LONDON/MOSCOW (Reuters) - It is unlikely that many Olympic gold medalists would complain that the shiny discs of metal they have spent years and years training for are "too heavy" -- but then again Svetlana Khorkina was no ordinary champion.

Depending on which part of the world the statuesque Russian was competing in, she was known as "a diva" or "a snow queen" -- monikers that Khorkina says were only bestowed on "heroes".

Time away from the sport has not mellowed the once Playboy centerfold who gave up gymnastics for good following the 2004 Athens Games.


A gold medalist on the asymmetric bars in 1996 and 2000 Olympics, Khorkina also became the first woman to claim three world all-around titles.

Her triumphs in 1997, 2001 and 2003 stood as the benchmark in women's gymnastics until Simone Biles burst on to the world stage in 2013.

The pint-sized American teenager has blown away all the opposition she has faced over the past three years, becoming the first woman to win three consecutive world all-around titles.

Biles's milestone meant little to Khorkina.

"Twelve years after I finished my sporting career I am the first and only three-time all-around world champion and Biles will always be the second," Khorkina, now a mother, told Reuters in an email interview in the run-up to the Rio Olympics.

"Basically, I am more interested in how the Russian girls will get on in Rio."

Considering the Russians failed to claim a medal of any color in the team or all-around competitions at the 2015 world championships, the chances are that Khorkina will be unable to ignore what Biles does do in Rio.

As Biles attempts to become the first woman since Lilia Podkopayeva in 1996 to win back-to-back world and Olympic all around golds, Khorkina did not mince her words when it came to discussing the one title that got away from her.

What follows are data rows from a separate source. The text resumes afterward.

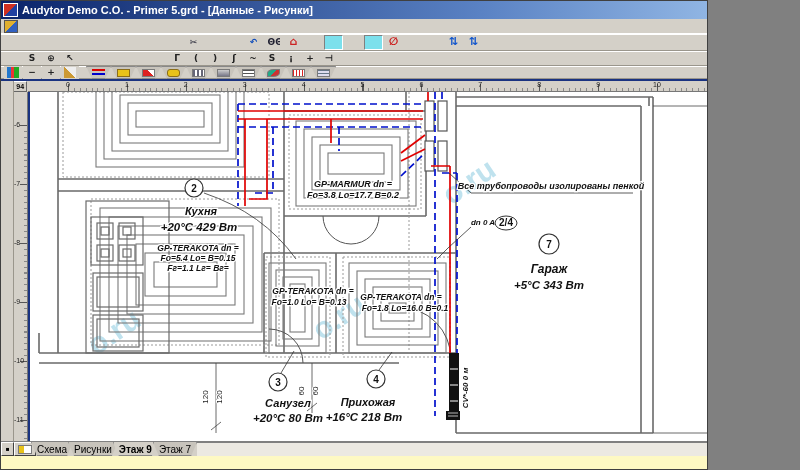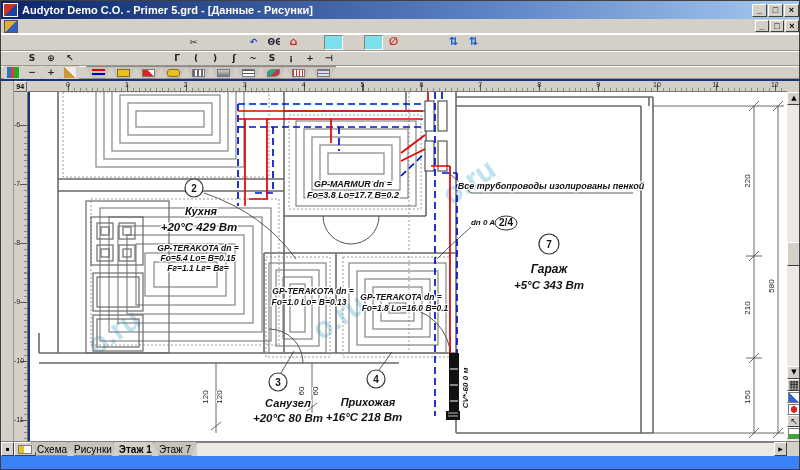--- a/index.html
+++ b/index.html
@@ -4,7 +4,7 @@
 <style>
   html,body{margin:0;padding:0}
   body{font-family:"Liberation Sans",sans-serif;background:#808080}
-  .win{position:relative;width:800px;height:470px;background:#3b82f6;overflow:hidden;
+  .win{position:relative;width:708px;height:470px;background:#fef9c3;overflow:hidden;
        font-size:11px;color:#000;box-sizing:border-box;border:1px solid #404040}
   .abs{position:absolute;box-sizing:border-box}
 

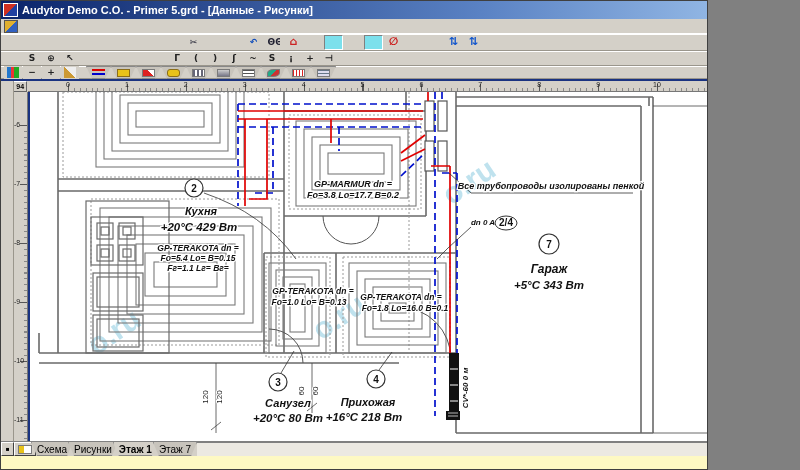--- a/index.html
+++ b/index.html
@@ -605,7 +605,7 @@
     <span style="display:flex">
         <button class="stab">Схема</button>
         <button class="stab">Рисунки</button>
-        <button class="stab active">Этаж 1</button>
+        <button class="stab active">Этаж 9</button>
         <button class="stab">Этаж 7</button>
       </span>
     <span class="trackfill"></span>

"I often felt that I was being given unfair marks and that the judges were not being objective, as they were mixing up sport and politics," said Khorkina, who had been the favorite for the all-around gold at the 2000 Olympics until an apparatus malfunction left her on her knees.

"To be always first is completely normal for me, as it is for my great country, which certain silly people don’t agree with."

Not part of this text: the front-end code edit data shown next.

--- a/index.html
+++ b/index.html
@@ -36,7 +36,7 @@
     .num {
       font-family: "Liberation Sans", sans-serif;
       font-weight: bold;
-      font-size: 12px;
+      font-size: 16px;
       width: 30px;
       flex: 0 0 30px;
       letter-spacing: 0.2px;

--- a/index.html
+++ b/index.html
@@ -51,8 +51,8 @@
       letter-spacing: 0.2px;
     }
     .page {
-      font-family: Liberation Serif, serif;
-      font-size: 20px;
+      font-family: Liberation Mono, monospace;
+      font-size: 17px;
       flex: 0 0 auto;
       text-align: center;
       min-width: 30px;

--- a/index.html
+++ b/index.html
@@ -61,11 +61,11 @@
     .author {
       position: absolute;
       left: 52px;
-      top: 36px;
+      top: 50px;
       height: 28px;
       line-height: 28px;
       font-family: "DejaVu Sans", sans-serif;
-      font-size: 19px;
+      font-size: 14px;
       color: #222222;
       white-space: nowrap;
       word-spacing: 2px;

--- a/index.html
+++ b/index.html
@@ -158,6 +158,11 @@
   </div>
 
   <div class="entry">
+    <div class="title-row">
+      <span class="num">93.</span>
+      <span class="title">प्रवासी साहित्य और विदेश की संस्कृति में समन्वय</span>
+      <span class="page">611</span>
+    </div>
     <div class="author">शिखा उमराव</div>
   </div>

In Sydney, the willowy 1.65-metre gymnast had posted the highest all-around total in the preliminaries and led her rivals in the final before attempting her vault.

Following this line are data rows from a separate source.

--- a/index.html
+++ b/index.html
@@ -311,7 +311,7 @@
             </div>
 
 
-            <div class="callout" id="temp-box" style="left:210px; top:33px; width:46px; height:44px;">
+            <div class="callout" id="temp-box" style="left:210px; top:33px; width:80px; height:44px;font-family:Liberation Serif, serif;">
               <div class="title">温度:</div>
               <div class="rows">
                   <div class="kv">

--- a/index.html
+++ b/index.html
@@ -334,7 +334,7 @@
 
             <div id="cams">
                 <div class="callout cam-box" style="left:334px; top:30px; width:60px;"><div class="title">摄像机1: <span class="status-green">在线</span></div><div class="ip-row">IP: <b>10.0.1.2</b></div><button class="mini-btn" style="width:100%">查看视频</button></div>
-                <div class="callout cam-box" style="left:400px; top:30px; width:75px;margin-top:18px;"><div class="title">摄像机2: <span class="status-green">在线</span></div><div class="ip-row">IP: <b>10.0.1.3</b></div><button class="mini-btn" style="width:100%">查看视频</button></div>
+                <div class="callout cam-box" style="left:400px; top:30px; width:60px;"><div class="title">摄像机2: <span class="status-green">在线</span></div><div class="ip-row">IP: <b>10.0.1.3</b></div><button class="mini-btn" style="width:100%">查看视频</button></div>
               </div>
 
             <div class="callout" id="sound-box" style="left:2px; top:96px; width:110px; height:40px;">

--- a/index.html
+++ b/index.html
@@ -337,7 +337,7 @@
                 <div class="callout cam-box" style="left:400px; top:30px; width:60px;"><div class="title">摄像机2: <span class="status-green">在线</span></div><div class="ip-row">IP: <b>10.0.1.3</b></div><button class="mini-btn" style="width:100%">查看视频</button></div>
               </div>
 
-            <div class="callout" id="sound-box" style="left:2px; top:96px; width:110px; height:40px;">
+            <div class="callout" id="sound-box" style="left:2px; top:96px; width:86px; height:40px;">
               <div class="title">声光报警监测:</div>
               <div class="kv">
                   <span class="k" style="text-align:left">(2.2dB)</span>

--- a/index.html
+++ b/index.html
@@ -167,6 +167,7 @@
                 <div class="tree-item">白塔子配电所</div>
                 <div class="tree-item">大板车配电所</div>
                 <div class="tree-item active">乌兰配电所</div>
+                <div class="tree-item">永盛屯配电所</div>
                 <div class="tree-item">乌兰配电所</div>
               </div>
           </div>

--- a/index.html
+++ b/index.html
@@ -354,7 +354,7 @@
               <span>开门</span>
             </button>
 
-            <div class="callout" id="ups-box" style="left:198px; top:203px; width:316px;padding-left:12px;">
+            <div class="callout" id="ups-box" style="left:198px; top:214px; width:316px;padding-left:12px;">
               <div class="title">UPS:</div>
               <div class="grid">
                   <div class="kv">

However, after launching into the air to attempt her complex vault -- a roundoff half-on to Rudi -- she landed painfully on her knees.

Rattled with her poor execution on the vault, the Russian was clearly not herself when she mounted her trademark apparatus -- the asymmetric bars -- and messed up a routine she could usually perform to perfection even if she was blindfolded.

What really angered her, however, was something she had spotted minutes earlier -- the vault had been set at the wrong height.

It was only after several competitors landed awkwardly on their faces, knees or bottoms -- with some suffering injuries that prevented any further participation -- that officials belatedly checked the height of the apparatus and confirmed it was five centimeters lower than approved.

A second chance on the apparatus was offered to those who had vaulted at the wrong height but for Khorkina the amnesty came too late as she was already out of the running following her shaky bars routine.

The Russian declined to vault again, still fuming that no one had listened to her when she complained about the vault being too low.

As far as Khorkina is concerned, this was just another example of how people conspired to deny her a title she felt was rightfully hers.

"I could have won more gold medals but there are subjective reasons in sport which don’t allow you to get what you deserve," said the 37-year-old, who posed for a topless photoshoot in a Russian edition of Playboy in 1997.

Twelve years on from her retirement, she can still reel off all the events, be it at the Olympics or the world championships, at which she felt she had been robbed of gold medals.

While her Olympic haul of two golds, four silvers and one bronze did not match her own high expectations of her worth, she is happy about the legacy she has left in the sport.

"A number of gymnastics moves are named after me, which even now not everyone is able to master. These are unique moves and I opened the way to gymnastics in the 21st century."